The real weakness of Government policy is that community care seems to be in a narrow policy box, divorced from a range of wider issues that impact on the lives of people in the community who face various mental health problems. We had an example of that this week. I understand that the Government are to slash 3,000 prison officers from the Prison Service. In my constituency, I have two prisons, one of which is a top security prison, and I know for a fact that a significant number of people in both those prisons suffer from mental illness. In slashing the number of prison officers and addressing the prison budgets, there has been no evaluation of the impact that that will have on the mentally ill. There has been no consideration of the knock-on effects that that will have or of the way in which the prison system is dealing--in my view, completely wrongly--with many people who should be helped by other means within society. The Government's housing policies have a clear impact on the ability of people from psychiatric hospitals to obtain and respond to care in the community.

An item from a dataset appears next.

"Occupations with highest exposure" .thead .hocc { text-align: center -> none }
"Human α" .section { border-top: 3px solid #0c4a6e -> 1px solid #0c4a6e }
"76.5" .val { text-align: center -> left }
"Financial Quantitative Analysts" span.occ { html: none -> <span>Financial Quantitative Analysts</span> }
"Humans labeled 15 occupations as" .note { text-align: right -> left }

What about employment prospects? The mass unemployment policy impacts on the most vulnerable. Clearly, people who want to be rehabilitated need employment opportunities, which are often denied them due to the policy of mass unemployment.
The key area that I wish to emphasise is the wider organisational aspects of community care. We have never really addressed the way in which, in terms of its framework, the current organisation of community care is a shambles. What we have as an organisational framework to assist people in the community is simply not working. I felt that that was so when the National Health Service and Community Care Act 1990 went through Parliament. I am on record as saying that I felt that we were not offering a way forward, although I did not differ with the Government on moving to assessments by the local authority and on community care planning. Everybody knows that the central motive for the community care changes was Treasury driven--the desire to reduce the social security budget. That was the real reason why we moved to the current system.

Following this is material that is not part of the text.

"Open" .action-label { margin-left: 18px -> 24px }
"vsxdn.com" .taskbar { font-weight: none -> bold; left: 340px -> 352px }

I found it amazing that on the one hand the Government introduced community planning within local authorities, and on the other introduced an internal market in health. The two simply do not square up. When there has been an inquiry into what has gone wrong when a person has come out of hospital and caused problems, and when sometimes there have been fatalities, the finger often points at the organisational structure of what is on offer to such people when they are being rehabilitated into the community. I appeal to the Minister to look at the division between local authorities and the NHS, because so long as there is a split responsibility on issues such as community care and continuing care there will be problems. There will be disputes and people will blame one another. That is at the heart of our present organisational difficulties.
Government policy has become reactive. It changes from day to day in response to various tragedies. As the Minister knows, I understood his dilemma in relation to supervised discharge orders, but the Government have ignored representations from virtually everyone who will have to administer the new arrangements. It has been pointed out that those arrangements are unworkable, and do not deal with the real problems of care in the community.